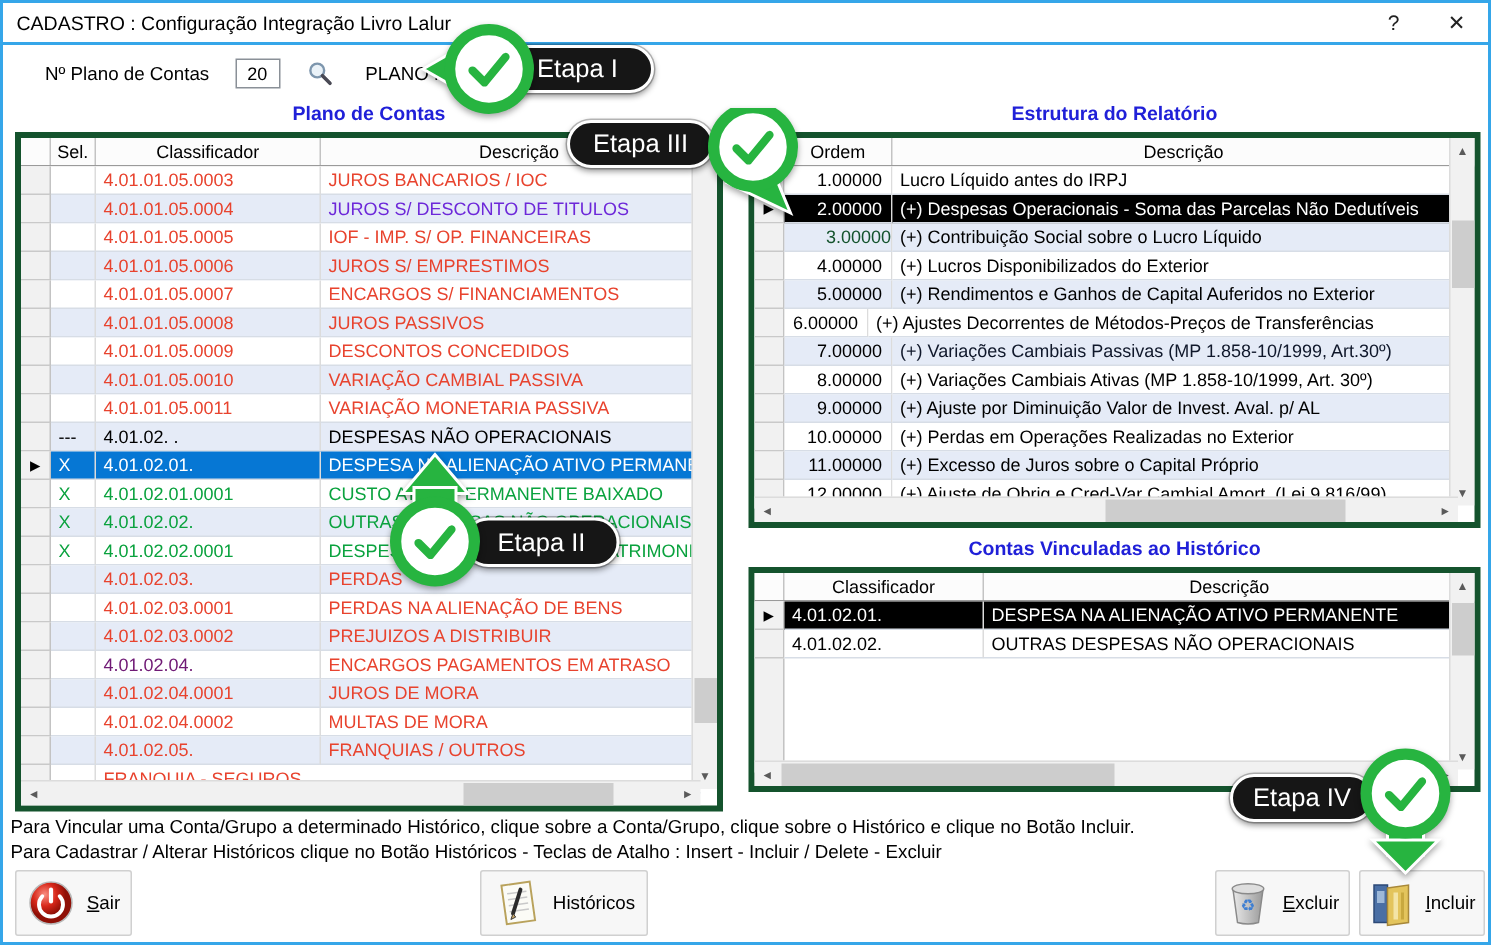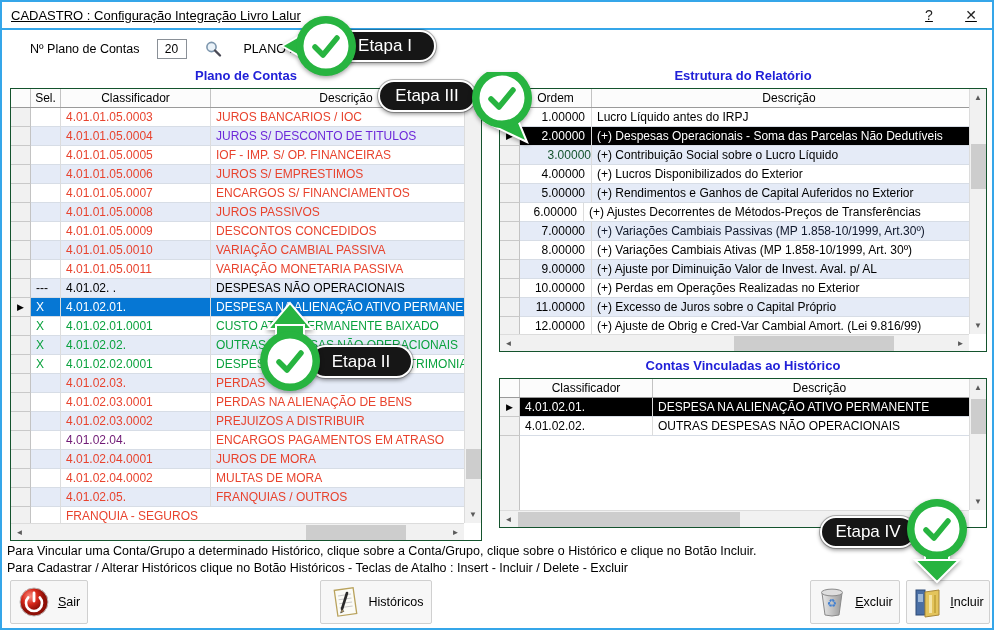--- a/index.html
+++ b/index.html
@@ -1,34 +1,34 @@
 <!DOCTYPE html>
 <html><head>
 <meta charset="utf-8">
 <style>
   * { margin:0; padding:0; box-sizing:border-box; }
   html,body { width:994px; height:630px; font-family:"Liberation Sans", sans-serif; background:#fff; }
   .window { position:relative; width:994px; height:630px; border:2px solid #35a6e9; background:#fff; overflow:hidden; }
 
   
-  .titlebar { position:absolute; left:0; top:0; right:0; height:28px; background:#fff; border-bottom:2px solid #35a6e9; display:flex; align-items:center;text-decoration:underline; }
+  .titlebar { position:absolute; left:0; top:0; right:0; height:28px; background:#fff; border-bottom:2px solid #35a6e9; display:flex; align-items:center; }
   .titlebar .title { font-size:13px; color:#000; padding-left:9px; flex:1; }
   .tb-btn { width:42px; height:26px; display:flex; align-items:center; justify-content:center; font-size:14px; color:#222; cursor:default; }
 
   
   .topfield { position:absolute; left:28px; top:36px; height:22px; display:flex; align-items:center; gap:17px; }
   .topfield .lbl { font-size:12.5px; color:#000; }
   .topfield .plan-input { width:30px; height:20px; border:1px solid #8a9097; font-size:12px; text-align:center; line-height:18px; background:#fff; }
   .topfield .plan-name { font-size:12.5px; color:#000; padding-left:4px; }
 
   
   .panel-title { position:absolute; font-size:13px; font-weight:bold; color:#2020d8; text-align:center; }
 
   
-  .grid { position:absolute; border:1px solid #14532d; background:#fff; overflow:hidden; }
+  .grid { position:absolute; border:4px solid #14532d; background:#fff; overflow:hidden; }
   .g-head { display:flex; height:19px; border-bottom:1px solid #9a9a9a; background:#fcfcfc; }
   .g-head .hc { font-size:12px; color:#000; text-align:center; line-height:18px; border-right:1px solid #c3c3c3; overflow:hidden; white-space:nowrap; }
   .g-body { position:relative; background:#fff; }
   .gutter-strip { position:absolute; left:0; top:0; bottom:0; width:20px; background:#f1f1f1; border-right:1px solid #c3c3c3; }
   .g-row { display:flex; height:19px; position:relative; }
   .g-row .c { font-size:12px; line-height:18.5px; white-space:nowrap; overflow:hidden; border-right:1px solid #dcdcdc; border-bottom:1px solid #d7dde6; padding-left:5px; }
   .g-row .gut { width:20px; padding:0; background:#f1f1f1; border-right:1px solid #c3c3c3; border-bottom:1px solid #c9c9c9; text-align:center; font-size:9px; line-height:19px; color:#000; }
 
   
   .sb { position:absolute; background:#f1f1f1; display:flex; align-items:center; }
@@ -257,21 +257,21 @@
           <div class="c" style="width: 72px; background: rgb(255, 255, 255); color: rgb(0, 0, 0); text-align: right; padding-right: 6px; padding-left: 0px;">4.00000</div>
           <div class="c" style="flex: 1 1 0%; border-right: none; background: rgb(255, 255, 255); color: rgb(0, 0, 0);">(+) Lucros Disponibilizados do Exterior</div>
         </div>
         <div class="g-row">
           <div class="c gut"></div>
           <div class="c" style="width: 72px; background: rgb(229, 235, 247); color: rgb(0, 0, 0); text-align: right; padding-right: 6px; padding-left: 0px;">5.00000</div>
           <div class="c" style="flex: 1 1 0%; border-right: none; background: rgb(229, 235, 247); color: rgb(0, 0, 0);">(+) Rendimentos e Ganhos de Capital Auferidos  no Exterior</div>
         </div>
         <div class="g-row">
           <div class="c gut"></div>
-          <div class="c" style="width: 64px; background: rgb(255, 255, 255); color: rgb(0, 0, 0); text-align: right; padding-right: 6px; padding-left: 0px;">6.00000</div>
+          <div class="c" style="width: 56px; background: rgb(255, 255, 255); color: rgb(0, 0, 0); text-align: right; padding-right: 6px; padding-left: 0px;">6.00000</div>
           <div class="c" style="flex: 1 1 0%; border-right: none; background: rgb(255, 255, 255); color: rgb(0, 0, 0);">(+) Ajustes Decorrentes de Métodos-Preços de Transferências</div>
         </div>
         <div class="g-row">
           <div class="c gut"></div>
           <div class="c" style="width: 72px; background: rgb(229, 235, 247); color: rgb(0, 0, 0); text-align: right; padding-right: 6px; padding-left: 0px;">7.00000</div>
           <div class="c" style="flex: 1 1 0%; border-right: none; background: rgb(229, 235, 247); color: #0f172a;">(+) Variações Cambiais Passivas (MP 1.858-10/1999, Art.30º)</div>
         </div>
         <div class="g-row">
           <div class="c gut"></div>
           <div class="c" style="width: 72px; background: rgb(255, 255, 255); color: rgb(0, 0, 0); text-align: right; padding-right: 6px; padding-left: 0px;">8.00000</div>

· · · · ·

- **What the task requires**
When you copy the records above, keep every word exact but leave out the pictures.

- **Answer for the task**
--- a/index.html
+++ b/index.html
@@ -1,34 +1,34 @@
 <!DOCTYPE html>
 <html><head>
 <meta charset="utf-8">
 <style>
   * { margin:0; padding:0; box-sizing:border-box; }
   html,body { width:994px; height:630px; font-family:"Liberation Sans", sans-serif; background:#fff; }
   .window { position:relative; width:994px; height:630px; border:2px solid #35a6e9; background:#fff; overflow:hidden; }
 
   
-  .titlebar { position:absolute; left:0; top:0; right:0; height:28px; background:#fff; border-bottom:2px solid #35a6e9; display:flex; align-items:center;text-decoration:underline; }
+  .titlebar { position:absolute; left:0; top:0; right:0; height:28px; background:#fff; border-bottom:2px solid #35a6e9; display:flex; align-items:center; }
   .titlebar .title { font-size:13px; color:#000; padding-left:9px; flex:1; }
   .tb-btn { width:42px; height:26px; display:flex; align-items:center; justify-content:center; font-size:14px; color:#222; cursor:default; }
 
   
   .topfield { position:absolute; left:28px; top:36px; height:22px; display:flex; align-items:center; gap:17px; }
   .topfield .lbl { font-size:12.5px; color:#000; }
   .topfield .plan-input { width:30px; height:20px; border:1px solid #8a9097; font-size:12px; text-align:center; line-height:18px; background:#fff; }
   .topfield .plan-name { font-size:12.5px; color:#000; padding-left:4px; }
 
   
   .panel-title { position:absolute; font-size:13px; font-weight:bold; color:#2020d8; text-align:center; }
 
   
-  .grid { position:absolute; border:1px solid #14532d; background:#fff; overflow:hidden; }
+  .grid { position:absolute; border:4px solid #14532d; background:#fff; overflow:hidden; }
   .g-head { display:flex; height:19px; border-bottom:1px solid #9a9a9a; background:#fcfcfc; }
   .g-head .hc { font-size:12px; color:#000; text-align:center; line-height:18px; border-right:1px solid #c3c3c3; overflow:hidden; white-space:nowrap; }
   .g-body { position:relative; background:#fff; }
   .gutter-strip { position:absolute; left:0; top:0; bottom:0; width:20px; background:#f1f1f1; border-right:1px solid #c3c3c3; }
   .g-row { display:flex; height:19px; position:relative; }
   .g-row .c { font-size:12px; line-height:18.5px; white-space:nowrap; overflow:hidden; border-right:1px solid #dcdcdc; border-bottom:1px solid #d7dde6; padding-left:5px; }
   .g-row .gut { width:20px; padding:0; background:#f1f1f1; border-right:1px solid #c3c3c3; border-bottom:1px solid #c9c9c9; text-align:center; font-size:9px; line-height:19px; color:#000; }
 
   
   .sb { position:absolute; background:#f1f1f1; display:flex; align-items:center; }
@@ -257,21 +257,21 @@
           <div class="c" style="width: 72px; background: rgb(255, 255, 255); color: rgb(0, 0, 0); text-align: right; padding-right: 6px; padding-left: 0px;">4.00000</div>
           <div class="c" style="flex: 1 1 0%; border-right: none; background: rgb(255, 255, 255); color: rgb(0, 0, 0);">(+) Lucros Disponibilizados do Exterior</div>
         </div>
         <div class="g-row">
           <div class="c gut"></div>
           <div class="c" style="width: 72px; background: rgb(229, 235, 247); color: rgb(0, 0, 0); text-align: right; padding-right: 6px; padding-left: 0px;">5.00000</div>
           <div class="c" style="flex: 1 1 0%; border-right: none; background: rgb(229, 235, 247); color: rgb(0, 0, 0);">(+) Rendimentos e Ganhos de Capital Auferidos  no Exterior</div>
         </div>
         <div class="g-row">
           <div class="c gut"></div>
-          <div class="c" style="width: 64px; background: rgb(255, 255, 255); color: rgb(0, 0, 0); text-align: right; padding-right: 6px; padding-left: 0px;">6.00000</div>
+          <div class="c" style="width: 56px; background: rgb(255, 255, 255); color: rgb(0, 0, 0); text-align: right; padding-right: 6px; padding-left: 0px;">6.00000</div>
           <div class="c" style="flex: 1 1 0%; border-right: none; background: rgb(255, 255, 255); color: rgb(0, 0, 0);">(+) Ajustes Decorrentes de Métodos-Preços de Transferências</div>
         </div>
         <div class="g-row">
           <div class="c gut"></div>
           <div class="c" style="width: 72px; background: rgb(229, 235, 247); color: rgb(0, 0, 0); text-align: right; padding-right: 6px; padding-left: 0px;">7.00000</div>
           <div class="c" style="flex: 1 1 0%; border-right: none; background: rgb(229, 235, 247); color: #0f172a;">(+) Variações Cambiais Passivas (MP 1.858-10/1999, Art.30º)</div>
         </div>
         <div class="g-row">
           <div class="c gut"></div>
           <div class="c" style="width: 72px; background: rgb(255, 255, 255); color: rgb(0, 0, 0); text-align: right; padding-right: 6px; padding-left: 0px;">8.00000</div>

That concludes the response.